Centurion was the first organization to defend people for crimes they didn’t commit. It can take from five to 15 years to free a wrongly convicted individual. “When it works, there is generally a court case where the judge decides the fate,” Ms. Bladecki said. “At that moment, the individual is told they will or they won’t be free. Recording when they are free, seeing them walk out of the courtroom, breathe the air, and maybe see the sky for the first time in years — it’s just amazing.”

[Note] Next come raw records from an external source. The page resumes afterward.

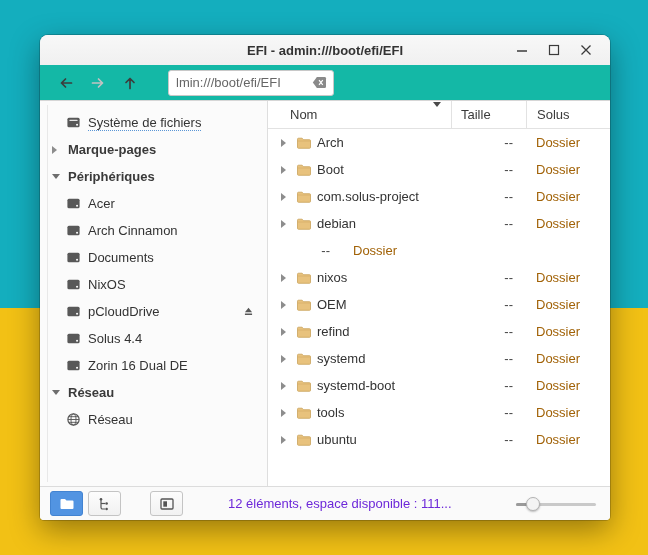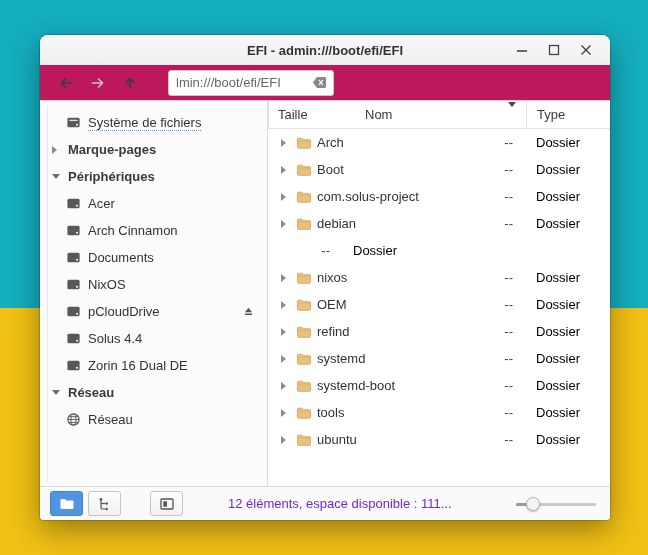"lmin:///boot/efi/EFI" .toolbar { background: #be185d -> #14b8a6 }
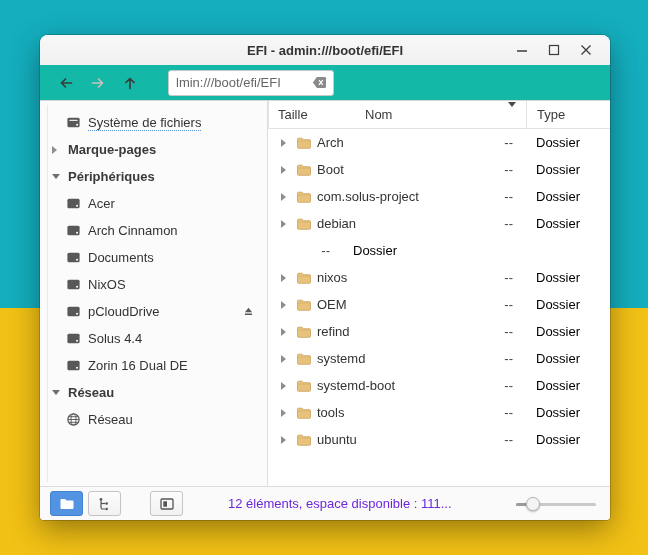"Taille" div.hcol { order: before "Nom" -> after "Nom" }
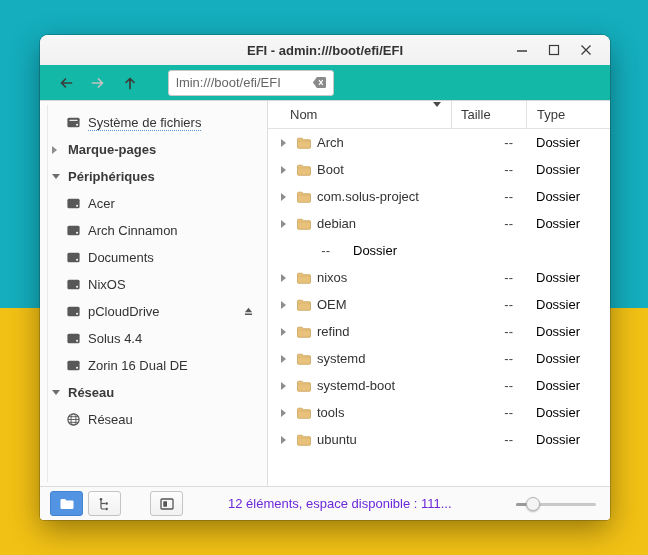"Type" span { text: Type -> Solus }
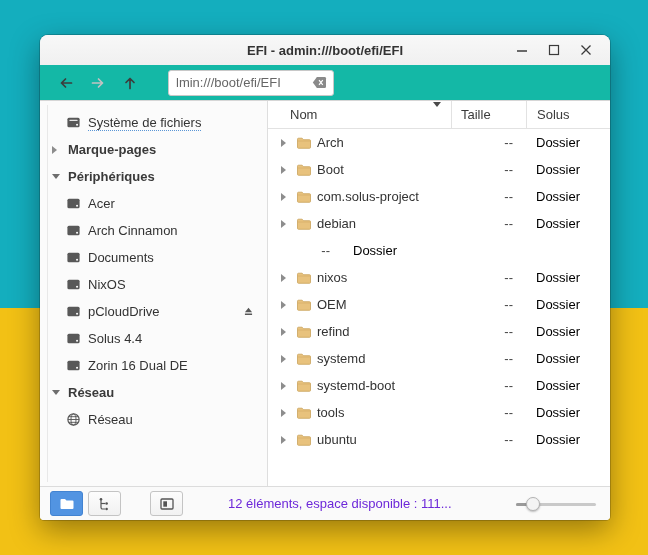"Dossier" .fc-type { color: #000000 -> #a16207 }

Stories of the wrongly convicted are heartbreaking. There was the man who went to prison at 17 and was freed after 38 years, with no one left in his family to greet him and usher him back into the outside world. “It was just his attorneys and him, walking out,” Ms. Bladecki recalled. “He wept. As grateful as he was to be free, he didn’t know what he was going to do. Kate and Jim [McCloskey, Centurion’s founder] took turns letting him live with them till he got on his feet.”

In some cases, a single photo at the exhibit tells a story. Others take up more space. Mark Schand, freed after 27 years, is the subject of a whole series of photos showing a range of emotions as he walks out of prison. “He was lucky. He had a big family,” Ms. Bladecki said. “His wife visited him every week. He had three grown sons and a grandchild. He had survived a stroke. There were 50 people waiting for him.”

Photos in the show are meant to deliver an emotion, to make people experience the frustration of being wrongly accused, and convicted, of a crime. When visitors enter the exhibit, they will be given a number in exchange for their name — just like prison. A “Mug Shot Project” in which visitors can become part of the exhibit, a birdcage hung with names of prisoners Centurion is currently defending, and other features are part of the exhibit.

“The thing that gets me is that they are all like children,” Ms. Bladecki said. “There is no growth that happens in prison.”

Centurion has freed 54 people since its founding. Ms. Bladecki wants to tell all their stories and is thinking of doing a book. She would also like the exhibit to travel, particularly to Texas, where a lot of the clients are from.

In the meantime, she is looking forward to October 14, when several subjects of the exhibit and their families will visit Princeton to view the Arts Council show.